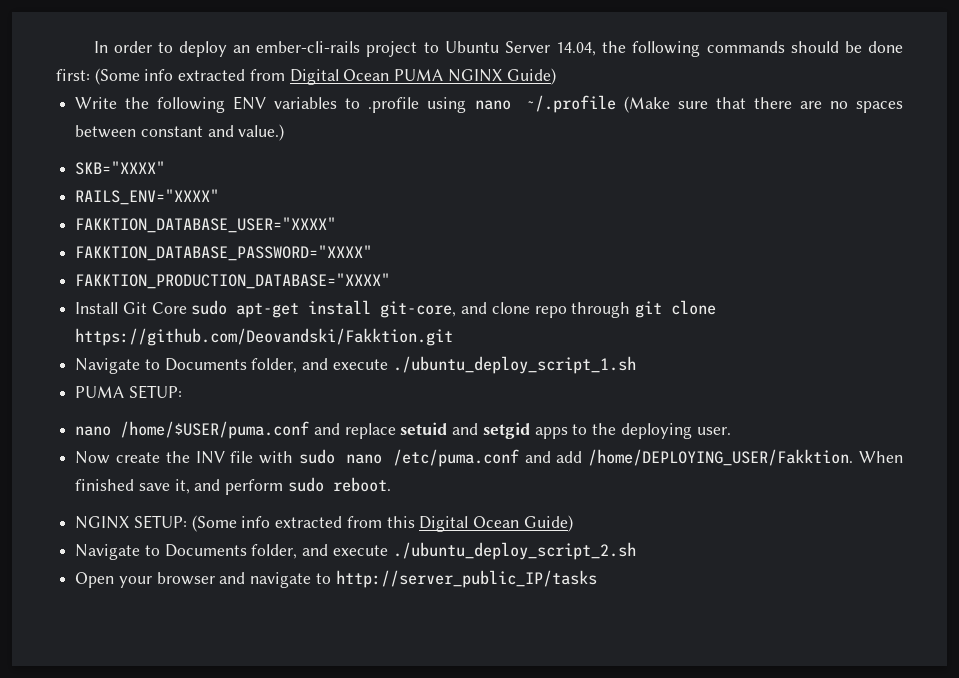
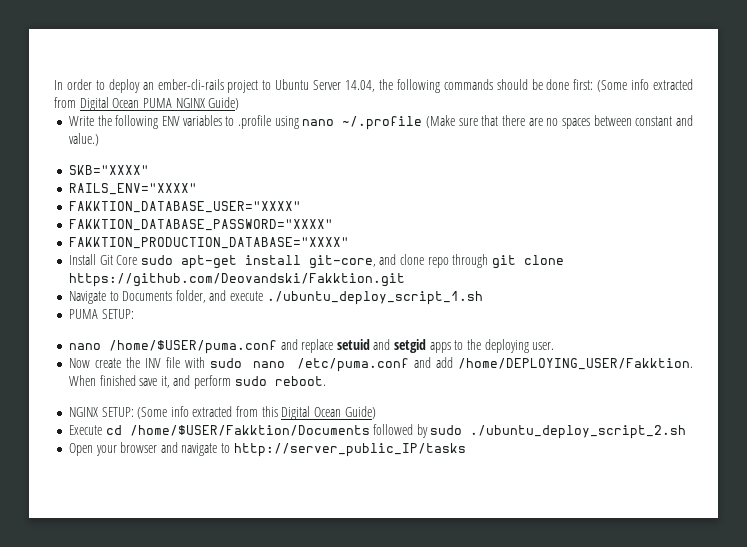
[75,544,388,560] Navigate to Documents folder, and execute -> [68,424,463,438] Execute cd /home/$USER/Fakktion/Documents followed by sudo

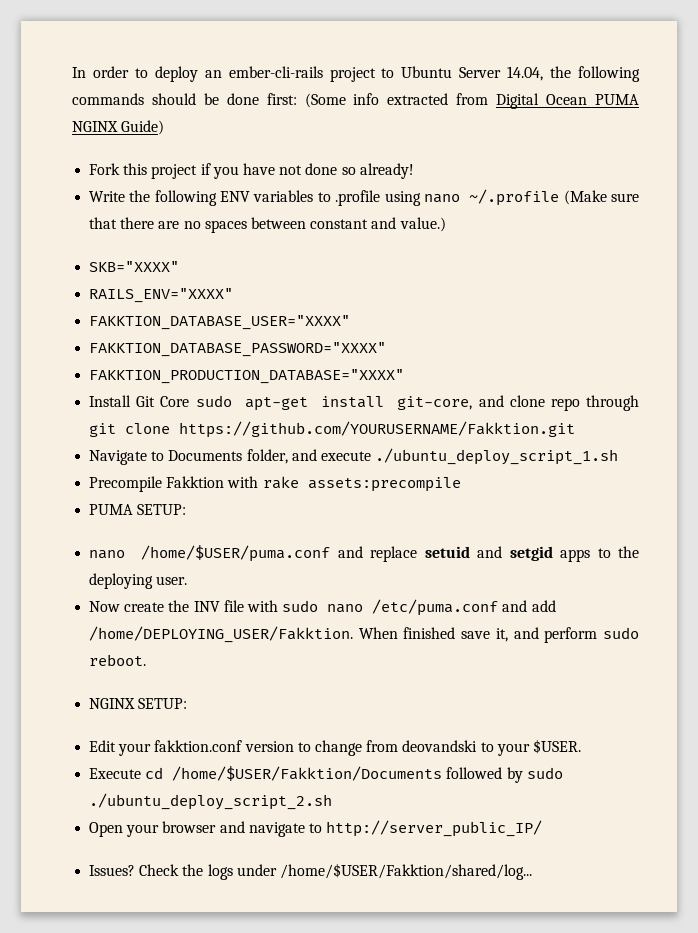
(240, 103) none -> [89,163,414,179] // Fork this project if you have not done so already!
[68,273,405,287] https://github.com/Deovandski/Fakktion.git -> [179,421,576,438] https://github.com/YOURUSERNAME/Fakktion.git
(483, 298) none -> [89,476,461,492] // Precompile Fakktion with rake assets:precompile
[137,406,376,420] (Some info extracted from this Digital Ocean Guide) -> [89,739,581,756] // Edit your fakktion.conf version to change from deovandski to your $USER.
[233,443,466,457] http://server_public_IP/tasks -> [326,820,543,837] [89,863,532,880] http://server_public_IP/ // Issues? Check the logs under /home/$USER/Fakktion/shared/log...

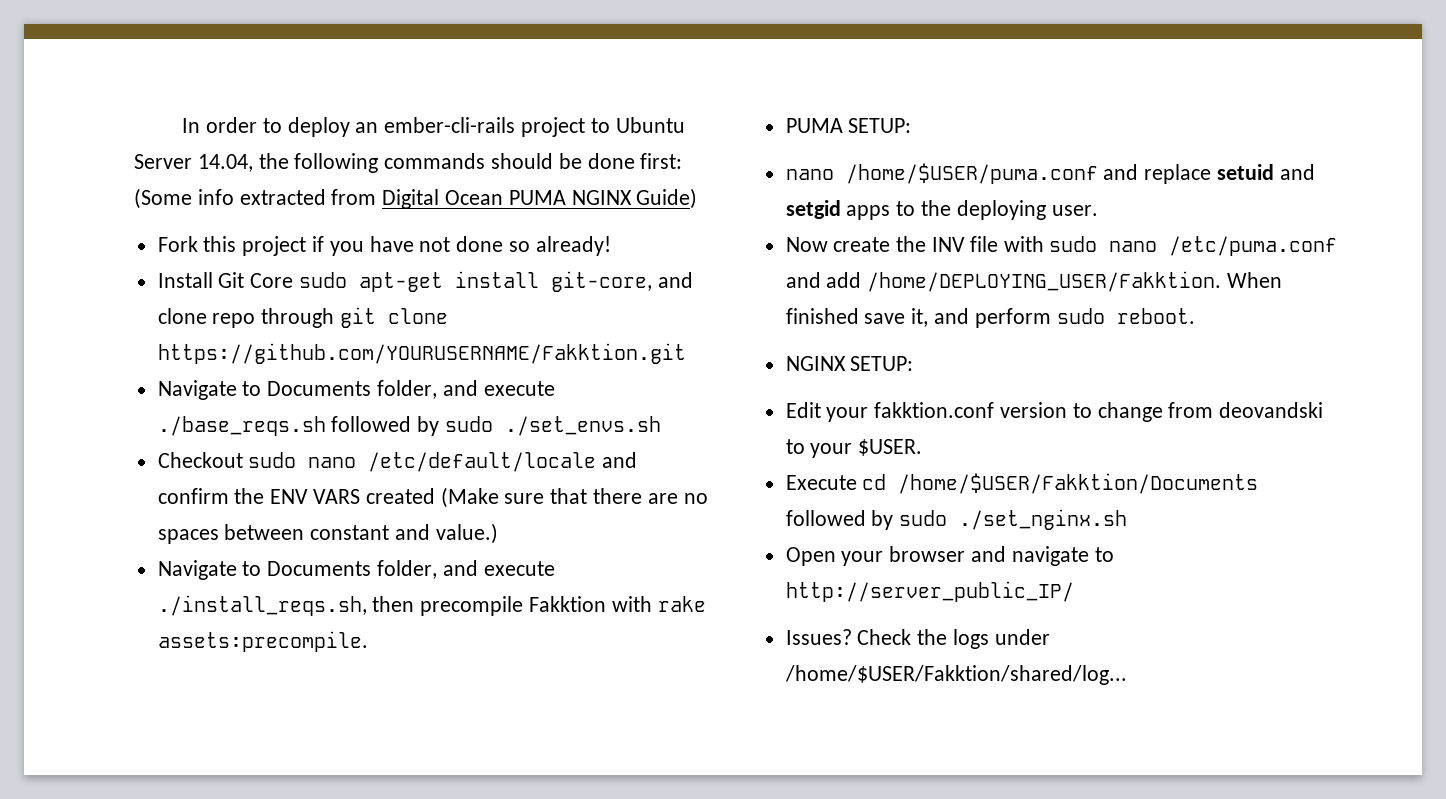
[89,189,640,206] [89,217,446,233] [89,261,180,272] [89,288,234,303] [89,315,351,330] [89,342,387,357] [89,369,405,384] // Write the following ENV variables to .profile using nano ~/.profile (Make sure that there are no spaces between constant and value.) // SKB="XXXX" // RAILS_ENV="XXXX" // FAKKTION_DATABASE_USER="XXXX" // FAKKTION_DATABASE_PASSWORD="XXXX" // FAKKTION_PRODUCTION_DATABASE="XXXX" -> (611, 246) none
[375,448,619,465] [89,476,163,492] ./ubuntu_deploy_script_1.sh // Precompile -> [157,416,662,436] [157,452,638,472] [157,487,708,508] [157,523,498,544] [157,560,555,580] [157,595,524,616] ./base_reqs.sh followed by sudo ./set_envs.sh // Checkout sudo nano /etc/default/locale and confirm the ENV VARS created (Make sure that there are no spaces between constant and value.) // Navigate to Documents folder, and execute ./install_reqs.sh, then precompile
[307,477,461,492] assets:precompile -> [157,631,368,652] assets:precompile.
[89,793,333,810] ./ubuntu_deploy_script_2.sh -> [959,509,1128,530] ./set_nginx.sh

————————

→ TASK TO CARRY OUT
All of the material above is to be copied exactly, except for its images.

→ RESULT OF THIS EXERCISE
[75,544,388,560] Navigate to Documents folder, and execute -> [68,424,463,438] Execute cd /home/$USER/Fakktion/Documents followed by sudo

(240, 103) none -> [89,163,414,179] // Fork this project if you have not done so already!
[68,273,405,287] https://github.com/Deovandski/Fakktion.git -> [179,421,576,438] https://github.com/YOURUSERNAME/Fakktion.git
(483, 298) none -> [89,476,461,492] // Precompile Fakktion with rake assets:precompile
[137,406,376,420] (Some info extracted from this Digital Ocean Guide) -> [89,739,581,756] // Edit your fakktion.conf version to change from deovandski to your $USER.
[233,443,466,457] http://server_public_IP/tasks -> [326,820,543,837] [89,863,532,880] http://server_public_IP/ // Issues? Check the logs under /home/$USER/Fakktion/shared/log...

[89,189,640,206] [89,217,446,233] [89,261,180,272] [89,288,234,303] [89,315,351,330] [89,342,387,357] [89,369,405,384] // Write the following ENV variables to .profile using nano ~/.profile (Make sure that there are no spaces between constant and value.) // SKB="XXXX" // RAILS_ENV="XXXX" // FAKKTION_DATABASE_USER="XXXX" // FAKKTION_DATABASE_PASSWORD="XXXX" // FAKKTION_PRODUCTION_DATABASE="XXXX" -> (611, 246) none
[375,448,619,465] [89,476,163,492] ./ubuntu_deploy_script_1.sh // Precompile -> [157,416,662,436] [157,452,638,472] [157,487,708,508] [157,523,498,544] [157,560,555,580] [157,595,524,616] ./base_reqs.sh followed by sudo ./set_envs.sh // Checkout sudo nano /etc/default/locale and confirm the ENV VARS created (Make sure that there are no spaces between constant and value.) // Navigate to Documents folder, and execute ./install_reqs.sh, then precompile
[307,477,461,492] assets:precompile -> [157,631,368,652] assets:precompile.
[89,793,333,810] ./ubuntu_deploy_script_2.sh -> [959,509,1128,530] ./set_nginx.sh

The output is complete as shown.